Recommendations Released on College Sexual Assault

April 2014 marks an important step in our nation’s progress toward addressing violence against women on college campuses. FUTURES staff Casey Corcoran and Maya Raghu were at the White House when Vice President Biden released a report from the White House Task Force to Protect Students from Sexual Assault that addresses the dramatic changes that must take place if students are to be safe during their college years.

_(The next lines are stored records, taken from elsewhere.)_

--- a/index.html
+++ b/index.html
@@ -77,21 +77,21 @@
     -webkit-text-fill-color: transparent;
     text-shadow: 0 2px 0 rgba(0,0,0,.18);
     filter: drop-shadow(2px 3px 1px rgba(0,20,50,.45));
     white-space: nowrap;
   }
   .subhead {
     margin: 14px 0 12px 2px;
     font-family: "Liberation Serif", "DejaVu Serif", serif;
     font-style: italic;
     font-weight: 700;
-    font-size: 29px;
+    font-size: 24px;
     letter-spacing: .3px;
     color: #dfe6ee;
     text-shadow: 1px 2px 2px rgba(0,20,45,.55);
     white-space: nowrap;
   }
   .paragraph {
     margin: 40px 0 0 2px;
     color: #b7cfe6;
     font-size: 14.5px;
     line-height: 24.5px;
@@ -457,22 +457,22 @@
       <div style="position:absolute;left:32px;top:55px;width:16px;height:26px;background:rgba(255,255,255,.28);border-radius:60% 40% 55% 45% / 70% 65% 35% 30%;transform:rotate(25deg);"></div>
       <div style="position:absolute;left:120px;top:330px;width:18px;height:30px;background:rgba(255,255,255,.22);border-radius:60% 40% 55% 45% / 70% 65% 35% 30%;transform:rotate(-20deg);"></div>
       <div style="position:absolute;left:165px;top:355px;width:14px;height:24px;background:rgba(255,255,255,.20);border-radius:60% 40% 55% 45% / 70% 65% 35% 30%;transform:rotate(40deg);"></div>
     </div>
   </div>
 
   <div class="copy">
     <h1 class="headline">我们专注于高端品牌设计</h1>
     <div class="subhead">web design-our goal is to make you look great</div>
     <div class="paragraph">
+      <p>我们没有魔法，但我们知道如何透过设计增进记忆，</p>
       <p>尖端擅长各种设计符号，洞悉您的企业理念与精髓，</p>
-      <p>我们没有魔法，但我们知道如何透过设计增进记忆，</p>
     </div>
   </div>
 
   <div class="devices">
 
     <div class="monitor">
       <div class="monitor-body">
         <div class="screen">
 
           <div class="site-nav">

We collaborated with our partners—including the Gender Violence Program at Harvard Law School, National Women’s Law Center, National PTA, and Hollaback!—to submit feedback to the Task Force. We’re pleased to see some of our own recommendations make it into the final report, which calls for increased transparency and accountability, new tools for data collection, prevention programming, community partnerships, and trauma-informed responses that will help schools give students a safer college experience

However, we’re eager to see increased effort around several topics that weren’t as prominent in the recommendations:

  1. Partner with Parents
    Parents are national experts on their children, but they’re often left out of the conversation. Parents deserve complete transparency on prevalence of sexual assaults on college campuses—and they should know that the most at-risk time for a college woman is the first 15 weeks of her first year, when young students are most vulnerable.
  2. Know Your Numbers
    High or low numbers alone can be misleading—they need to be explained in context of reporting rates, prevention strategies, and more. Knowing and understanding the real numbers can help schools build the right prevention and response strategies, and accurately measure success.
  3. Speak Up and Bring Rape Culture Down
    Encourage schools to implement more programs, workshops, and solutions that promote respectful attitudes on campus—starting the day first-year students step foot on campus. Engaging all bystanders, especially male leaders in athletic programs and fraternities on campus, is essential to changing the culture that tolerates rape and sexual assault.
  4. Enforce the Laws
    Let’s ensure that schools are enforcing the existing laws—including Title IX and the Clery Act—to hold them accountable for violence and harassment that takes place under their watch. Make sure your school has a Title IX coordinator on staff, and is transparent with their reporting practices.
  5. Improve the Tools
    Not every college health center in the U.S. has been given the tools and training required to serve their students. Access to trained counselors on campus is crucial, and the health centers are well positioned to take a leadership role in preventing and responding to violence that occurs both on and off campus.
  6. Start Early
    The problem of sexual assault on campus doesn’t begin or end in college. An increased focus on K-12 programs to educate young people and their parents about healthy relationships can help prevent violence before it starts.

Releasing the report was step one. Now the real work begins!